I have also worked on dynamic downscaling of winter climate simulations over North America as part of the Multi-Regional climate model Ensemble Downscaling (MRED) project, which investigated, among other issues, whether a RCM can provide additional useful information for hydrologic applications of climate forecasts in the United States (De Sales and Xue, 2012). Figure 2 shows some of my results for the MRED project obtained with the ETA/SSiB-3 regional modeling system.

MRED results 1

Figure 2: Observed and simulated winter monthly precipitation (mm/day) in the western USA from 1982 to 2004. Ribbon indicates 15-member ensemble spreads. Dynamic downscaling with regional model reduced significantly the excessive precipitation bias seen in the global model results. (De Sales and Xue, 2012).

Dynamic downscaling improved the simulation of monthly precipitation over the American West, when compared to GCM results. Large precipitation biases in the GCM results were reduced significantly through the dynamic downscaling (Figures 2).  My research has revealed that the improvement was linked to enhanced topographic representation and correct simulation of surface energy partitioning by the RCM.

Another example of the dynamic downscaling’s potential is revealed in Figure 3, which shows the distribution of winter precipitation by intensity over the western United States calculated from observations, as well as from global and regional model simulations. While the GCM overestimates the frequency of precipitation events at nearly all thresholds (red line); the dynamic downscaling results with a RCM provides a better representation of precipitation distribution, especially for weaker to mid-intensity precipitation events (blue line). Analogous studies focused on the South American continent also show similar improvements (De Sales and Xue, 2011). These results corroborate the idea that high-resolution RCM simulations can add value to GCM simulations.

MRED results 2


Figure 3: Distribution of precipitation by intensity over the western USA calculated from observation and model simulations (mm/day). GCM overestimates significantly the frequency of precipitation events (red line), whereas the RCM downscaling  generates a distribution more comperable to the observetions (black line). De Sales and Xue, 2012.

Land and atmosphere interactions

The link between land surface and atmosphere through vegetation biophysical processes is an important driver of weather and climate.  Among the effects of vegetation biophysical processes on climate, my attention has mainly centered on understanding how these processes impact the spatial distribution and the temporal evolution of precipitation.

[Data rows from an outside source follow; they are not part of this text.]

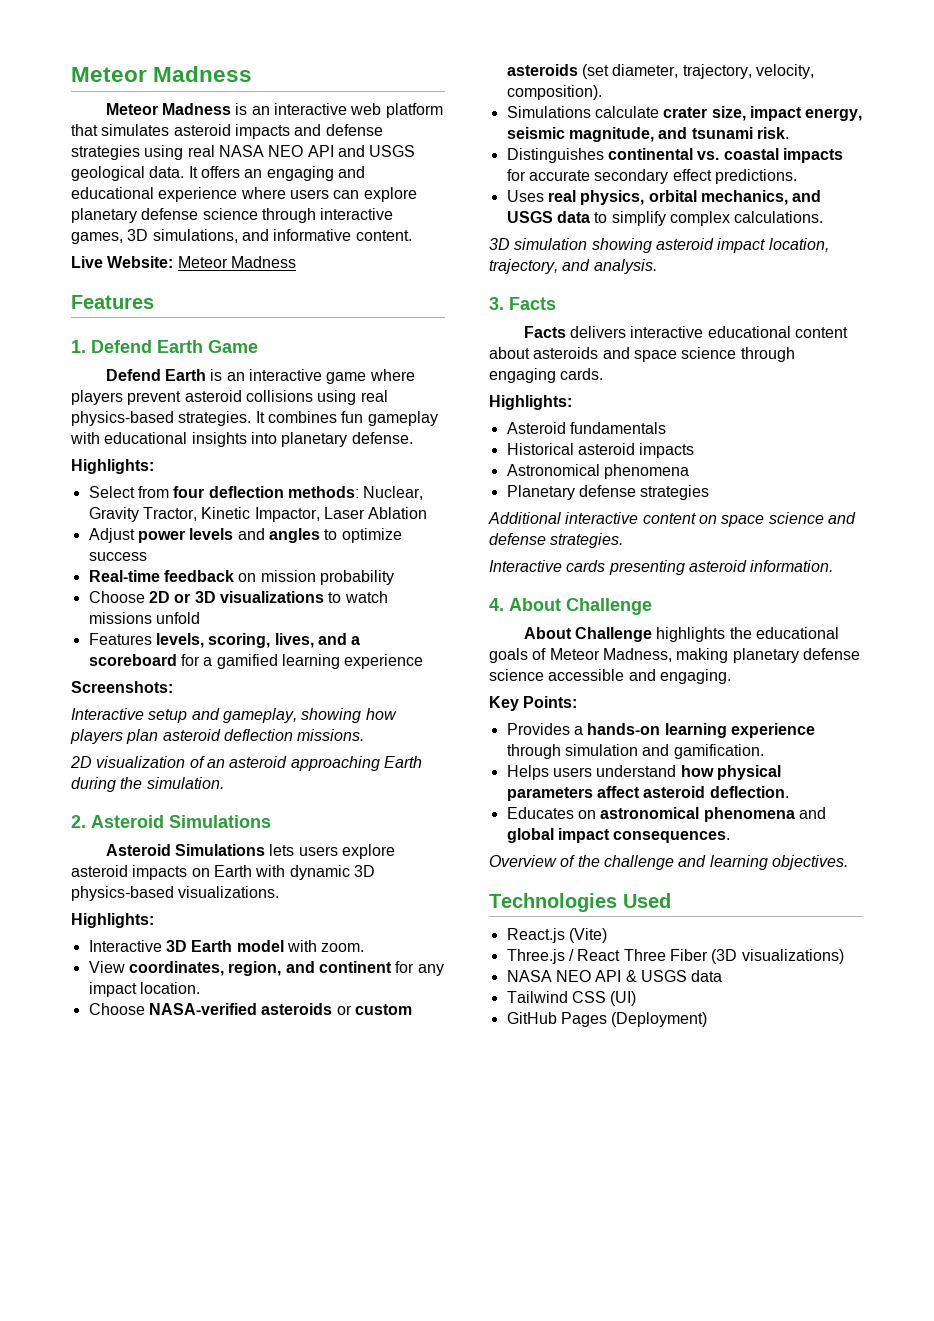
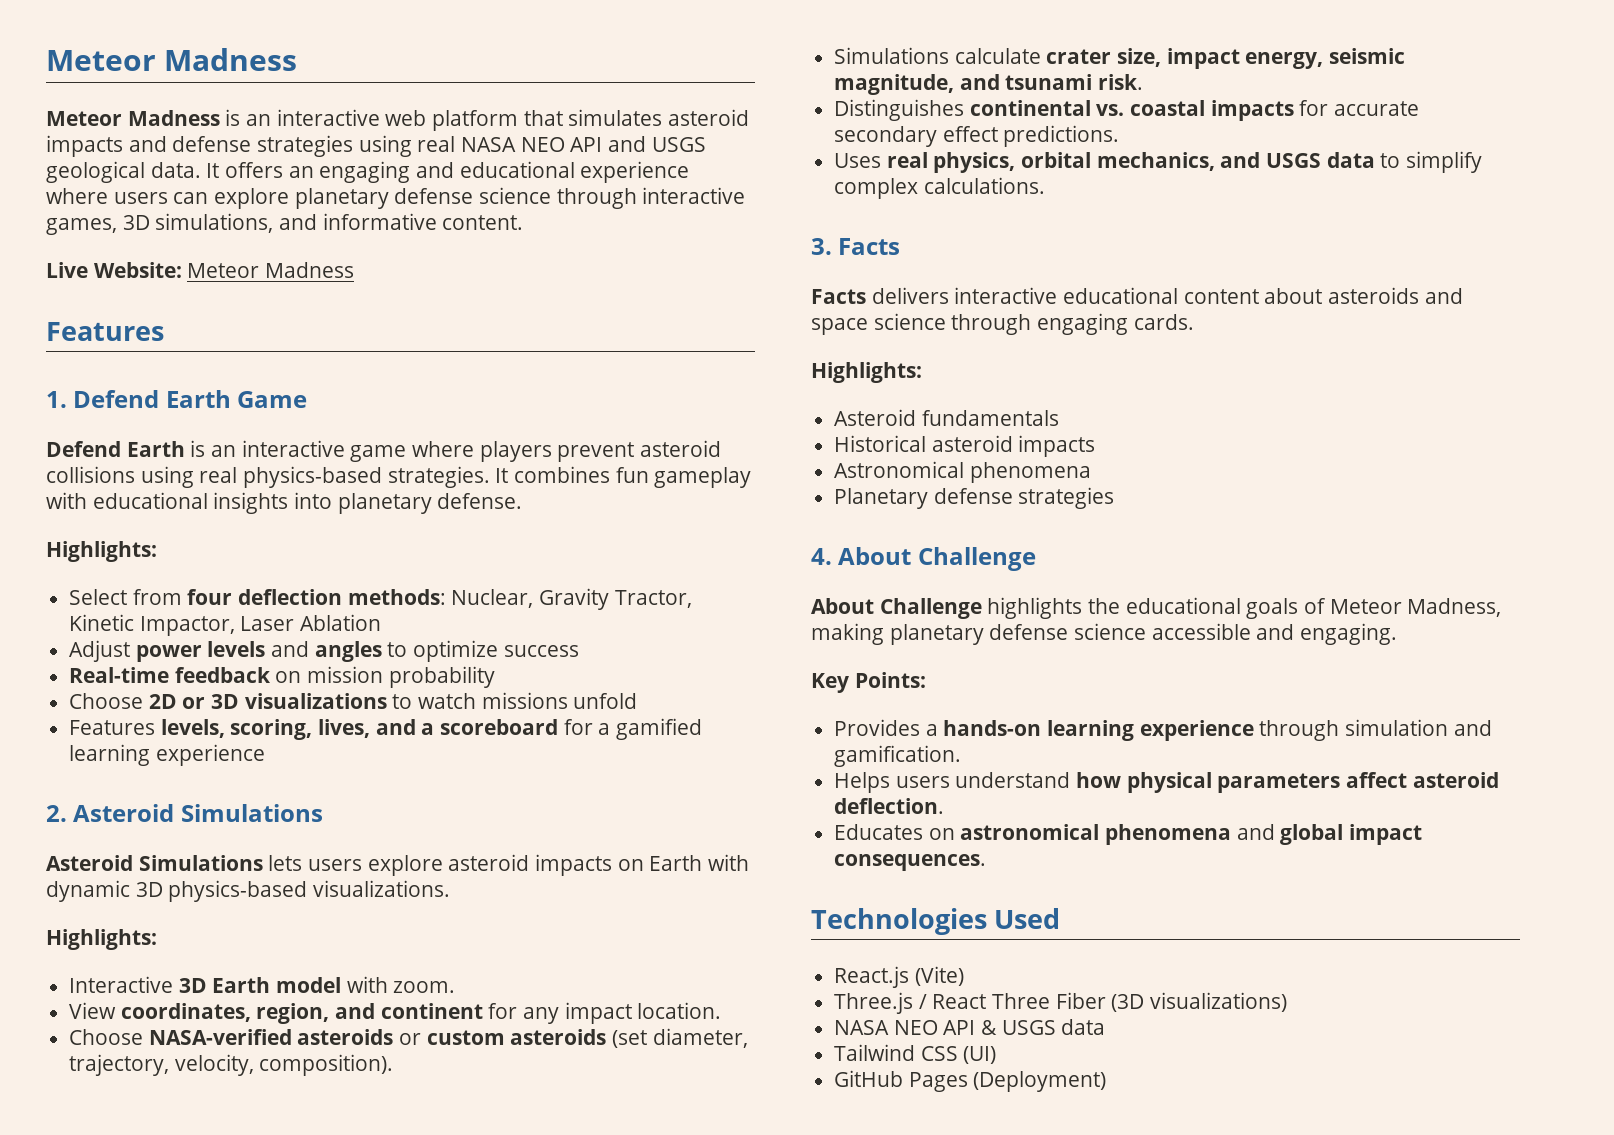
- Screenshots:
- Interactive setup and gameplay, showing how players plan asteroid deflection missions.
- 2D visualization of an asteroid approaching Earth during the simulation.
- 3D simulation showing asteroid impact location, trajectory, and analysis.
- Additional interactive content on space science and defense strategies.
- Interactive cards presenting asteroid information.
- Overview of the challenge and learning objectives.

In my doctorate dissertation, I examined the role of vegetation biophysical processes on the South American summer climate through a series of seasonal climate simulations, under the auspices of UCLA Professor Yongkang Xue. 

In 2010, we published an article showing that the explicit consideration of vegetation biophysical processes in GCM can significantly improve the simulation of surface energy and water balances, which in turn can generate more realistic precipitation simulations (Figure 4).  

Figure 4: Bias reduction for different regions due to the implementation of the vegetation biophysical processes in seasonal precipitation simulations in mm/day (Xue and De Sales, et al. 2010).

Currently, I am working on investigating the impact of burned areas on Africa’s seasonal climate.  Every year extensive areas of the African continent vegetated land experience natural and anthropogenic fires, which are important disturbance agents to the regional climate. Burned area information for the study was aggregated from MODIS 500-meter monthly burned area product, which combines MODIS-TERRA and MODIS-AQUA land surface reflectance data.  This information is being passed onto regional model for a series of year-long experiments.  


Figure 5: Annual burned area (as percentage of the area of the grid cell), averaged over 2000-2010.  Data is based on  MODIS burned area product using the direct broadcast algorithm, aggregated from the native 500m resolution to 0.5° regional model grid.

Preliminary results show that the model is sensitive to the burned areas and that the land cover and soil degradation associated with burned areas can affect precipitation, in particular the West African monsoon system development.